9781905641437: CFDs: The Definitive Guide to Contracts for Difference

Synopsis

The pace of financial markets innovation has increased dramatically over the past twenty years, with a dizzying range of alternative trading products and services now available to retail investors and professional traders alike. Investors seek several things: leverage, cost-effectiveness, best executable prices and flexibility, and innovative products like CFDs provide those benefits. CFDs are flexible trading instruments offering high degrees of leverage, the opportunity to go long and short and to hedge open positions in other tradable instruments. Speculators can take advantage of underlying instrument price movements without having to take possession of the underlying, and portfolio managers can hedge their portfolios without having to liquidate their holdings. Since their inception in the late 1980s as institutional trading instruments, CFDs have become popular with retail, semi-professional and professional investors because of their unique trading characteristics and their tax benefits.
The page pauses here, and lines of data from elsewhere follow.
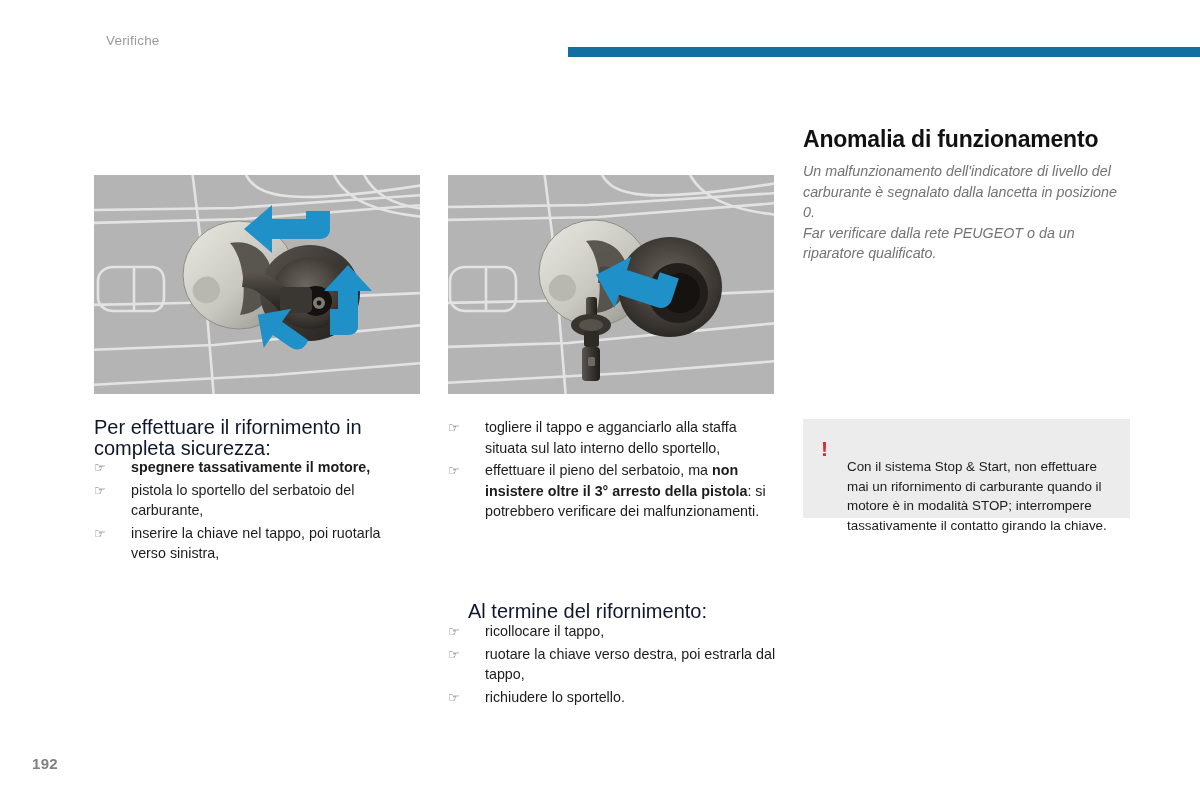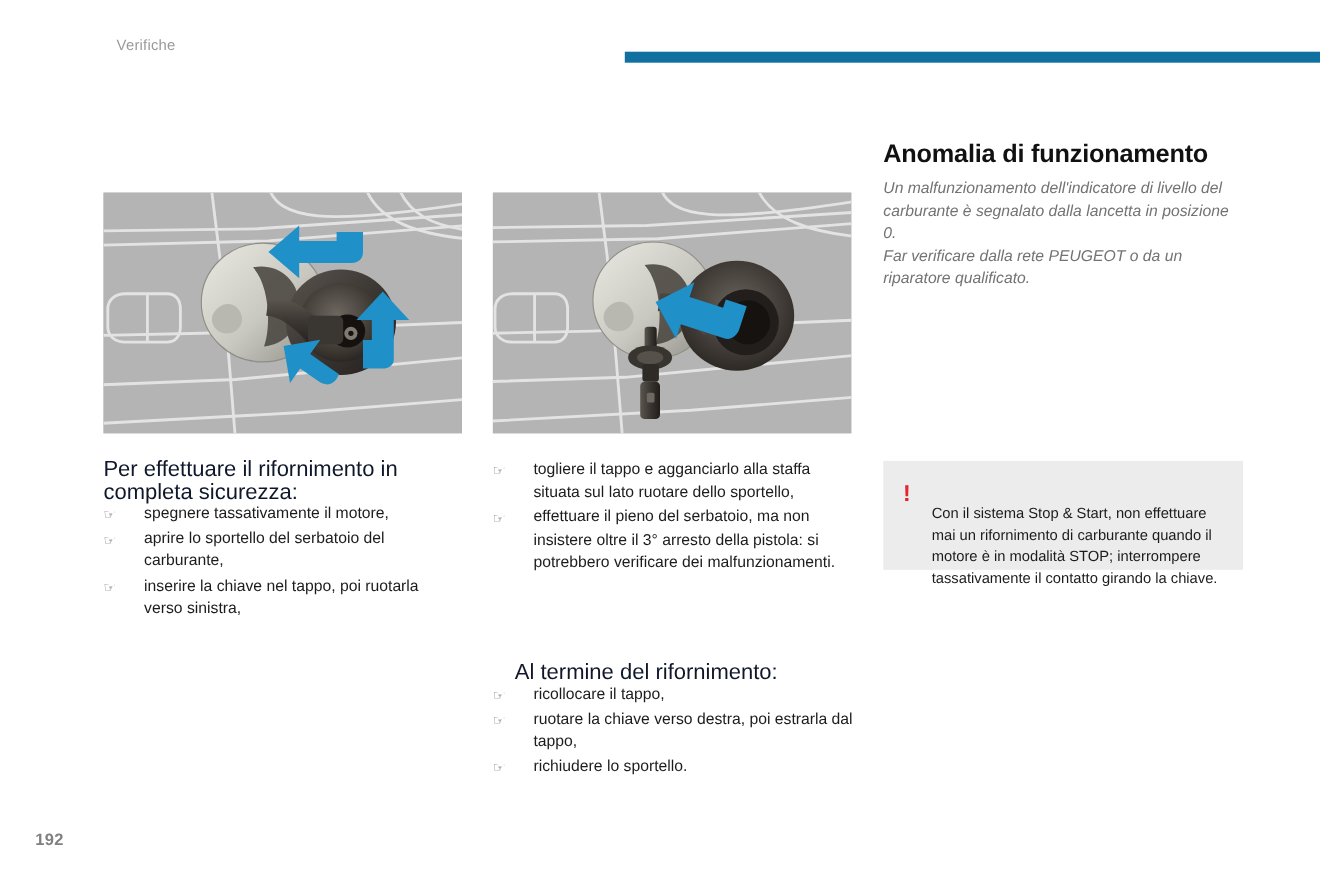"togliere il tappo e agganciarlo" span { text: ruotare -> interno }
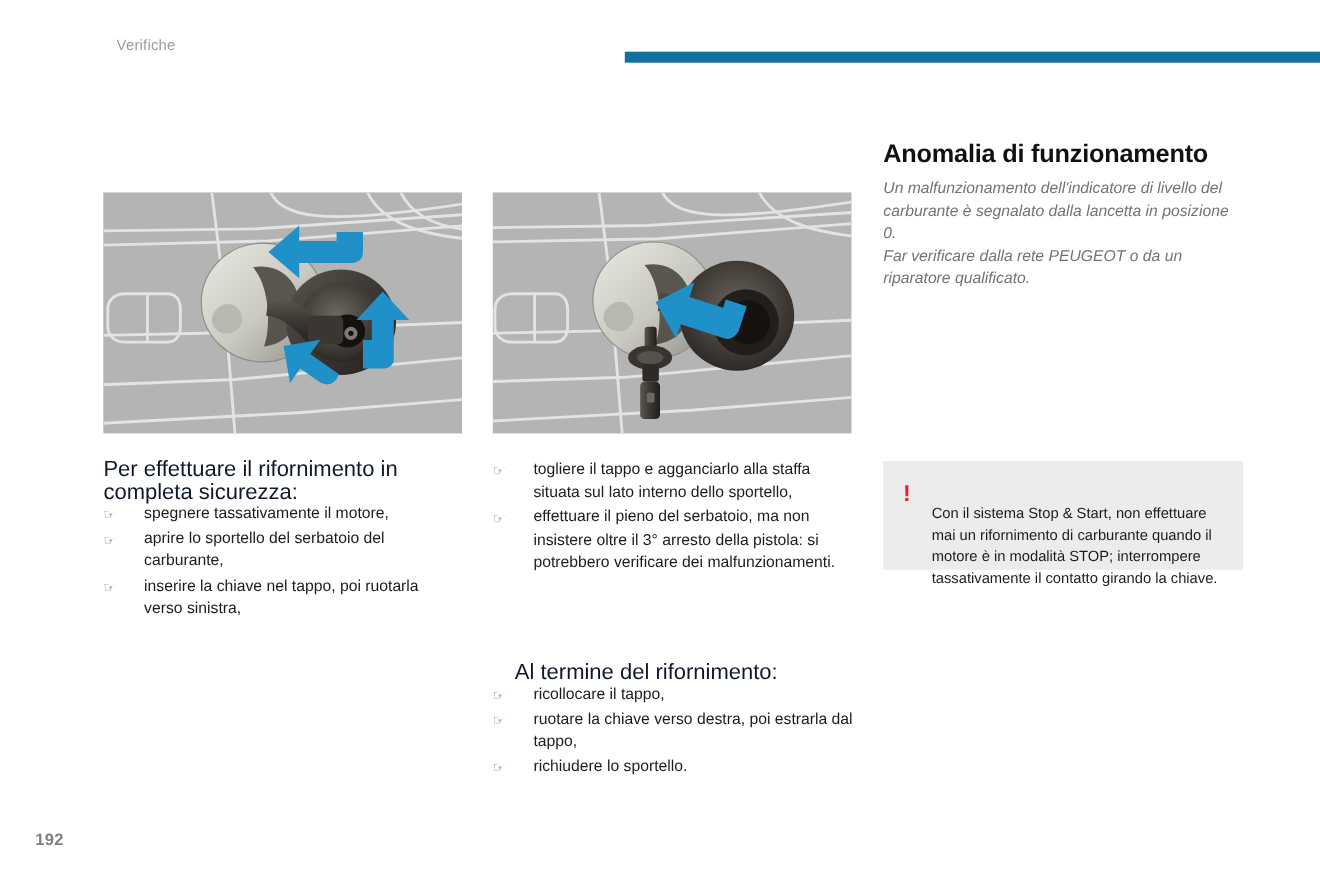"spegnere tassativamente il motore," .b { font-weight: normal -> bold }
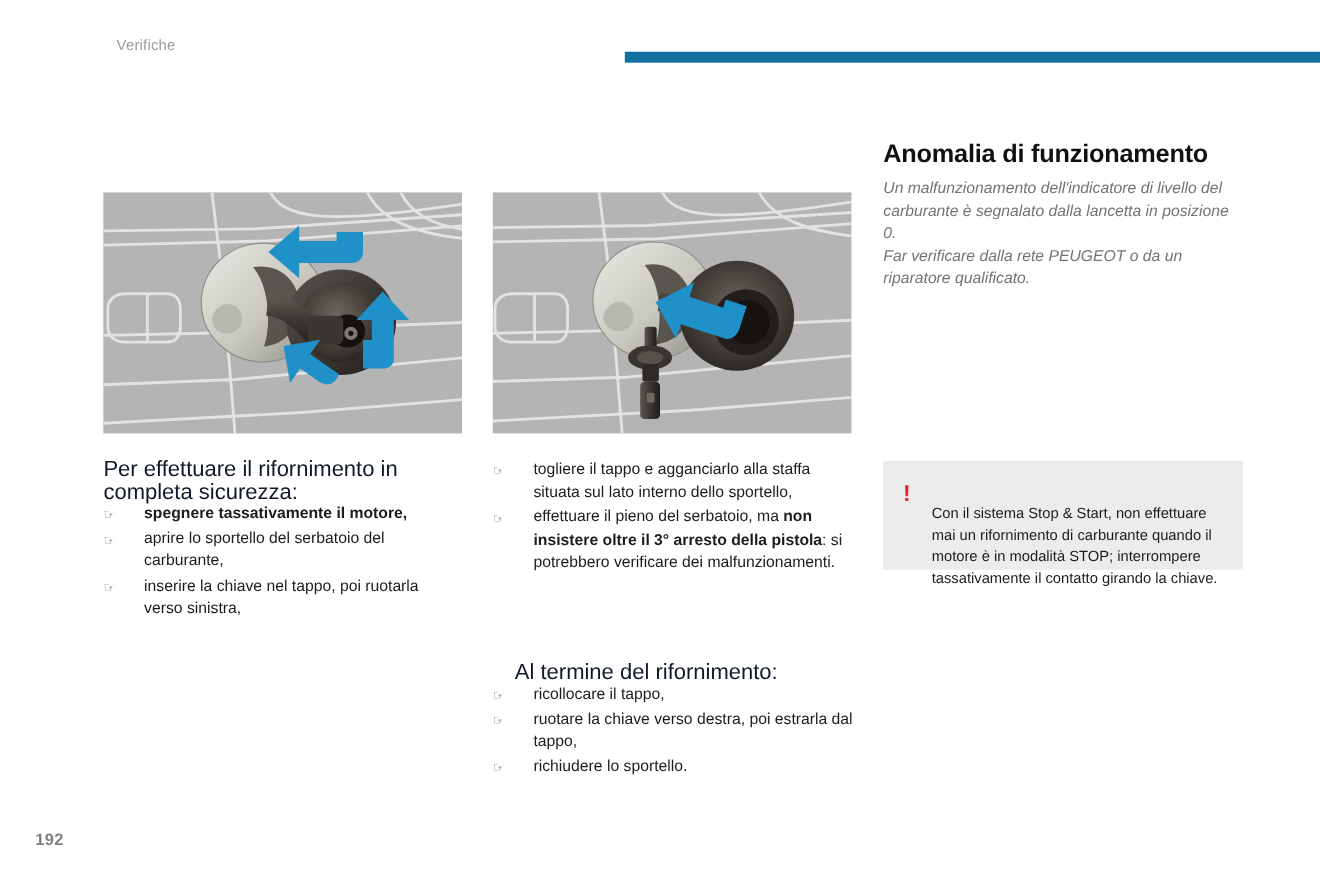"aprire lo sportello del serbatoio" span { text: aprire -> pistola }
This is the first book to provide a comprehensive description of all aspects of trading CFD products. It includes the following: What a CFD is, how it is priced, and the range of different CFDs and markets available to trade; the principles of CFDs and the mechanics of opening, funding and maintaining a CFD trading account and the different types of account that are available; the logistics of trading CFDs including details of tradable markets, the range of underlying instruments and popular trading strategies; the benefits and risks of trading CFDs including leverage, shorting, hedging and capital gains tax management; a comparison between CFDs and other trading instruments like spreadbetting, stock trading, and derivative trading; the ways in which CFDs can be accessed via different providers including direct access facilities, broker intermediation and market maker quoting; controlling risk through the use of stop loss limits, trailing stops, guaranteed stops and limited liability orders; and, the regulation of CFD trading and the expected impact of MiFID.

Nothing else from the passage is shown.